Sainte Teresa de Calcutta
Née loin de la ville qui la rendrait célèbre
Teresa de Calcutta naquit sous le nom d'Anjezë Gonxhe Bojaxhiu en 1910 à Skopje, alors partie de l'Empire ottoman et aujourd'hui capitale de la Macédoine du Nord — un détail qui surprend ceux qui, en entendant son nom, supposent qu'elle était née en Inde. Elle rejoignit les Sœurs de Lorette encore jeune femme et fut envoyée en Inde, où elle passa près de vingt ans à enseigner dans une école conventuelle de Calcutta, jusqu'à en devenir la directrice. Selon tous les critères ordinaires, c'était déjà une vocation religieuse pleine et respectable.
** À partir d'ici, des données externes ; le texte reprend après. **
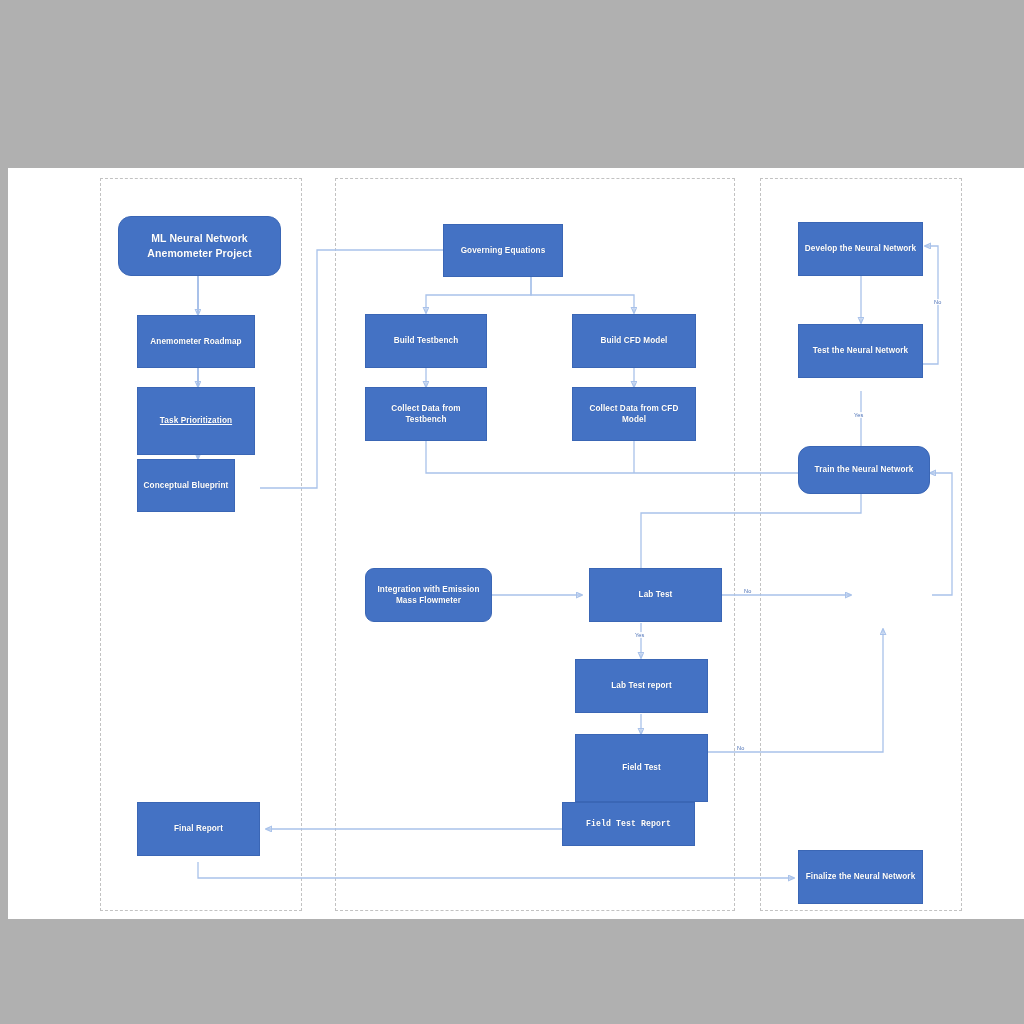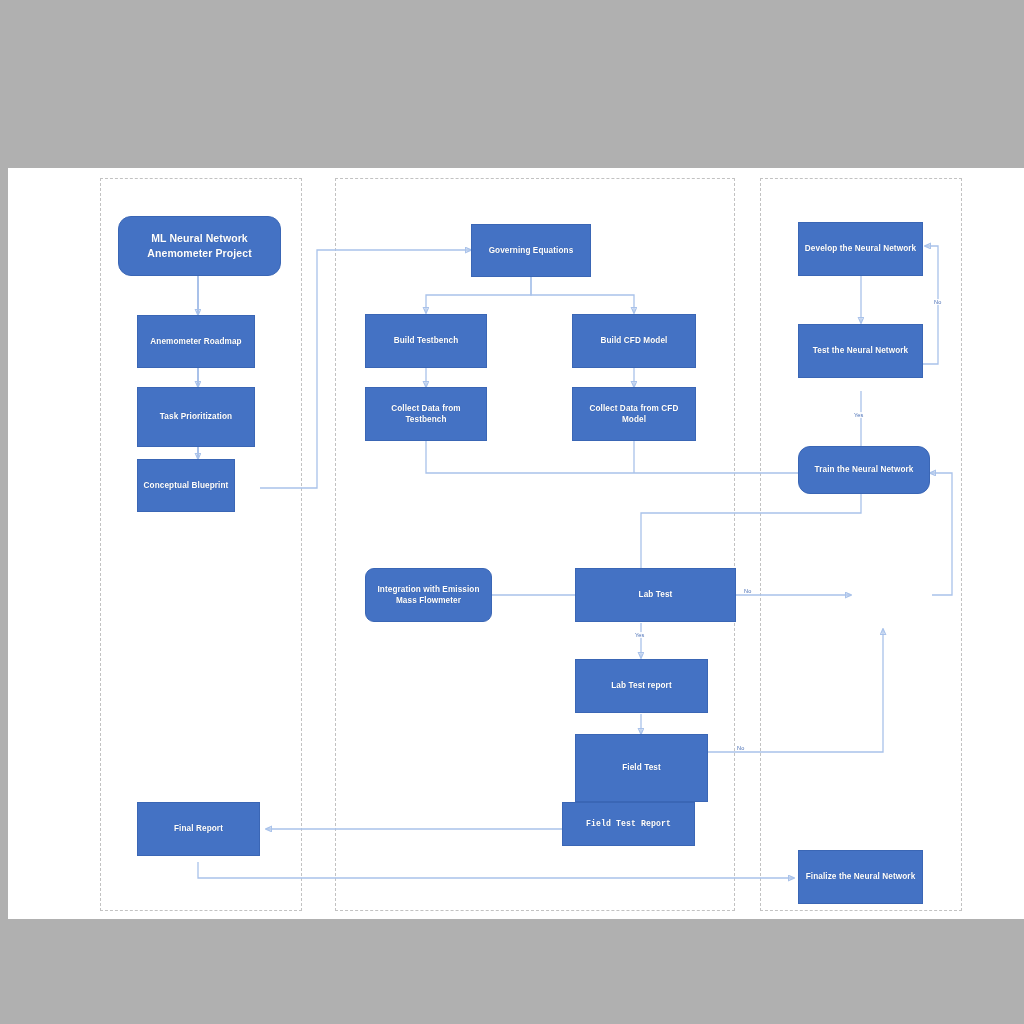--- a/index.html
+++ b/index.html
@@ -155,7 +155,7 @@
 
     <div class="node" style="left:129px; top:291px; width:98px; height:53px;">Conceptual Blueprint</div>
 
-    <div class="node" style="left:463px; top:56px; width:120px; height:53px;">Governing Equations</div>
+    <div class="node" style="left:435px; top:56px; width:120px; height:53px;">Governing Equations</div>
 
     <div class="node" style="left:357px; top:146px; width:122px; height:54px;">Build Testbench</div>
 

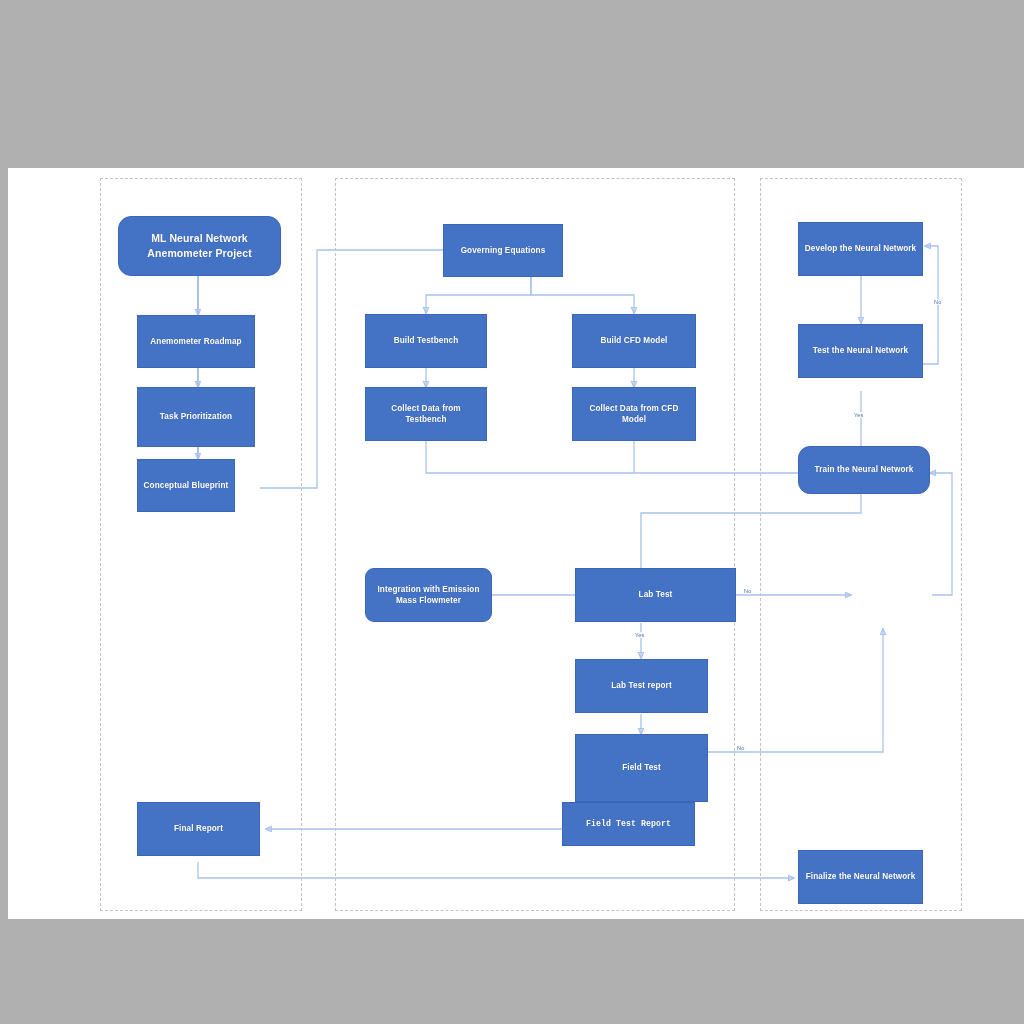--- a/index.html
+++ b/index.html
@@ -151,7 +151,7 @@
 
     <div class="node" style="left:129px; top:147px; width:118px; height:53px;">Anemometer Roadmap</div>
 
-    <div class="node" style="left:129px; top:219px; width:118px; height:60px;">Task Prioritization</div>
+    <div class="node" style="left:129px; top:219px; width:118px; height:68px;text-decoration:underline;">Task Prioritization</div>
 
     <div class="node" style="left:129px; top:291px; width:98px; height:53px;">Conceptual Blueprint</div>
 

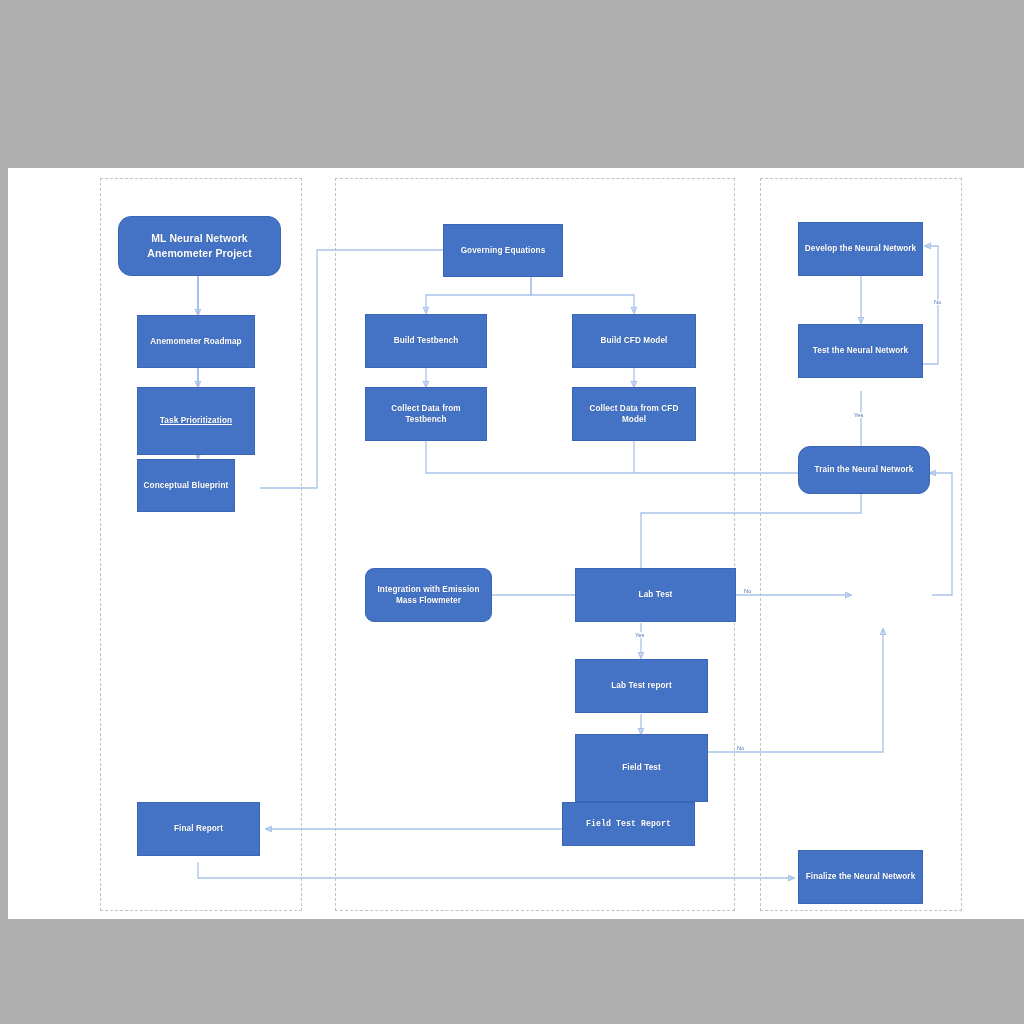--- a/index.html
+++ b/index.html
@@ -173,7 +173,7 @@
 
     <div class="node" style="left:357px; top:400px; width:127px; height:54px;border-radius:9px;">Integration with Emission Mass Flowmeter</div>
 
-    <div class="node" style="left:567px; top:400px; width:161px; height:54px;">Lab Test</div>
+    <div class="node" style="left:581px; top:400px; width:133px; height:54px;">Lab Test</div>
 
 
     <div class="node" style="left:567px; top:491px; width:133px; height:54px;">Lab Test report</div>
Le président Reagan remet à Mère Teresa la Médaille de la Liberté, jardin des Roses de la Maison-Blanche, 20 juin 1985 — White House Photographic Office, domaine public via National Archives/DPLA.
Un « appel dans l'appel »
En 1946, alors qu'elle voyageait en train, elle décrivit avoir ressenti ce qu'elle et d'autres appelèrent plus tard un « appel dans l'appel » — un appel supplémentaire, plus précis, au sein de sa vocation religieuse déjà existante, la dirigeant à quitter la sécurité de l'enseignement conventuel pour aller vivre directement parmi les plus pauvres et les plus délaissés de Calcutta. Il fallut quelques années pour obtenir les autorisations et la formation nécessaires, mais en 1950, elle fonda les Missionnaires de la Charité, un nouvel ordre religieux consacré spécifiquement au soin des plus démunis et des mourants dans les bidonvilles de la ville.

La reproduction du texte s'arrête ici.